How to manage the patient who meets some of the “risky” criteria but might still benefit from decontamination? Bailey presents a hypothetical 16-year-old girl who ingested up to 28 venlafaxine SR and 28 zaleplon 45 min prior to arrival in the ED [92]. She has slurred speech but normal vital signs and a Glasgow Coma Score of 15. This is a case whose discussion among clinical toxicologists is likely to induce heated debate. Bailey contends that the girl may benefit from oral AC since a significant portion of the venlafaxine probably remains unabsorbed. But there is a risk that the patient will become drowsy or convulse, which would increase the likelihood of pulmonary aspiration. For this reason, many clinicians would favor early endotracheal intubation followed by nasogastric administration of AC. Because the ingested venlafaxine is in a sustained-release preparation, I would also recommend whole bowel irrigation, which may help reduce the total amount absorbed as well as the peak serum level [59].

Summary

Activated charcoal can effectively bind a wide variety of drugs and poisons with a few notable exceptions (e.g., iron, lithium, potassium, and ethanol). Animal and human volunteer studies, as well as case reports, have shown that AC can prevent systemic absorption of drugs when given within 1-2 h of ingestion and perhaps longer after ingestion of sustained-release preparations. The optimal dose is probably a 40:1 ratio (by weight) of charcoal to drug, higher than the conventional 10:1 ratio.

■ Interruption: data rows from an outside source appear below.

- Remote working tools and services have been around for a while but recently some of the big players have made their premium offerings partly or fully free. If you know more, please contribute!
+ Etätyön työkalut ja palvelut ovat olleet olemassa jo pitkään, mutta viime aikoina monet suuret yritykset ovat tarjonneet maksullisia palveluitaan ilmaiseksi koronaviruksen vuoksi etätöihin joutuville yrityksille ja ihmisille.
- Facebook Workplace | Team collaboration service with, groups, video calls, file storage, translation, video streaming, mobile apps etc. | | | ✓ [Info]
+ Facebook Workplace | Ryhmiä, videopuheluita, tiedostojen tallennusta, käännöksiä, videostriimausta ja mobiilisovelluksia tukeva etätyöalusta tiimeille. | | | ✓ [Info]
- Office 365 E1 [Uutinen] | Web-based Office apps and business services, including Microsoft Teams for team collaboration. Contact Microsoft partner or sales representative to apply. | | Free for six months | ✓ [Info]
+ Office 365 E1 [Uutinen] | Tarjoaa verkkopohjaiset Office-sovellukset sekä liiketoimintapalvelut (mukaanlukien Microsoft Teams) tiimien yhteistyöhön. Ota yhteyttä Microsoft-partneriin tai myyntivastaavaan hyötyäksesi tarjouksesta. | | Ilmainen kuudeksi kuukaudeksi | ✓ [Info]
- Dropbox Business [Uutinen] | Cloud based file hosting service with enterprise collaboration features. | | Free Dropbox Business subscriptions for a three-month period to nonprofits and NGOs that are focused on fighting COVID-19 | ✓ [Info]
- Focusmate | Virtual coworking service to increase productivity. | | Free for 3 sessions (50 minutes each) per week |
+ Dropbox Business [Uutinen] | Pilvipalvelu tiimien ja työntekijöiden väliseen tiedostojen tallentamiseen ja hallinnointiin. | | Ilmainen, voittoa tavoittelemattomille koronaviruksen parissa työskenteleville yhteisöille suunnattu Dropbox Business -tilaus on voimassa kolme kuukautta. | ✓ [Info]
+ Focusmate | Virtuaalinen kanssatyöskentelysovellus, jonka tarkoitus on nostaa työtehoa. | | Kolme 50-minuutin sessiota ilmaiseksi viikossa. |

Randomized, controlled trials have failed to demonstrate improved clinical outcome in overdose patients treated with AC, and there are risks with its use—most importantly, pulmonary aspiration of gastric contents. But there are important flaws in the RCTs reported to date, and they have not yet cast charcoal into the ash heap of toxicology. I can think of several lines of future inquiry including the use of a higher dose ratio of AC to drug (up to 40:1 by weight), the combination of multiple doses of AC with whole bowel irrigation for massive ingestions, and late decontamination after overdose involving sustained-release drugs. Meanwhile, there is enough evidence from in vitro data, volunteer studies, and case reports to justify the use of oral AC in selected overdoses.